Problem to work on :: Give the number of lines in the data that hold the string "sans". Nothing else is needed.

Given records ::
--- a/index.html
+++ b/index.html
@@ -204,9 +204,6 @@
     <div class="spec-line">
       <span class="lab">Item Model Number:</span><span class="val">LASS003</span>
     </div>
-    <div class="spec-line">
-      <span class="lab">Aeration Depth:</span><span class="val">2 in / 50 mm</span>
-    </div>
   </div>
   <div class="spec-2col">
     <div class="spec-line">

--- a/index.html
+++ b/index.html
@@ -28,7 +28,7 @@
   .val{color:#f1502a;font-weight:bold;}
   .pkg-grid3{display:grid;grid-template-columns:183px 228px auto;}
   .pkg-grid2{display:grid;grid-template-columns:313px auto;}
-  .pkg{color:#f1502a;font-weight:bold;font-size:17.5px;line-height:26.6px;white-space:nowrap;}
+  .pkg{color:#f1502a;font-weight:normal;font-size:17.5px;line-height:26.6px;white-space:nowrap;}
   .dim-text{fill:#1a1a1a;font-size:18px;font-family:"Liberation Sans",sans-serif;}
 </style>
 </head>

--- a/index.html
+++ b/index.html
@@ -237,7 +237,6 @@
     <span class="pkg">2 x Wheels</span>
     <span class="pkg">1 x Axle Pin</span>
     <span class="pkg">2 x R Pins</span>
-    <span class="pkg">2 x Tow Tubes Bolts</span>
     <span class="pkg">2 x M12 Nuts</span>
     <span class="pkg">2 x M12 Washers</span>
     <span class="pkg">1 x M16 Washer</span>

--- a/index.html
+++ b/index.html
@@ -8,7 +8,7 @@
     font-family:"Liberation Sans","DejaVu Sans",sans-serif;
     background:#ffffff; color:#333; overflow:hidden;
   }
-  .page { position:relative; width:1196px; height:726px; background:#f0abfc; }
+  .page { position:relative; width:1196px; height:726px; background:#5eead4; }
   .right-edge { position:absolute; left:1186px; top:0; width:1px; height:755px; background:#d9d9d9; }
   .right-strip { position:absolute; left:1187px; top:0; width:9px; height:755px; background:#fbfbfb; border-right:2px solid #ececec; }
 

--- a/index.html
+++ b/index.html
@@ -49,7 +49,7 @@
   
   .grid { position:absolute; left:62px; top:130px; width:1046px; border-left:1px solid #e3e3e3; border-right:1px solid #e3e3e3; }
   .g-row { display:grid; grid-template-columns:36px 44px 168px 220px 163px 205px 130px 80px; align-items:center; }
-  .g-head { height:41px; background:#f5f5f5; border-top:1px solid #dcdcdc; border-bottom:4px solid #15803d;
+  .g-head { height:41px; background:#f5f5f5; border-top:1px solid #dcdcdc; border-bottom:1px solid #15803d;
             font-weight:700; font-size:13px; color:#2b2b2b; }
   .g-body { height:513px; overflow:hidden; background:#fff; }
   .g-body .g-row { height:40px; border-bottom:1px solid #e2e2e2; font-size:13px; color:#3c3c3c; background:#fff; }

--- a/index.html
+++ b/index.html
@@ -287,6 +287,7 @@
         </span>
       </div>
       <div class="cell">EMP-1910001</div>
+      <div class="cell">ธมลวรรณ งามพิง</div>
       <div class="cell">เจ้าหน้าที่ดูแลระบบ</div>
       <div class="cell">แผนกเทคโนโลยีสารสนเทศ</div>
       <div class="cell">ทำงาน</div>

Reply to the task :: 2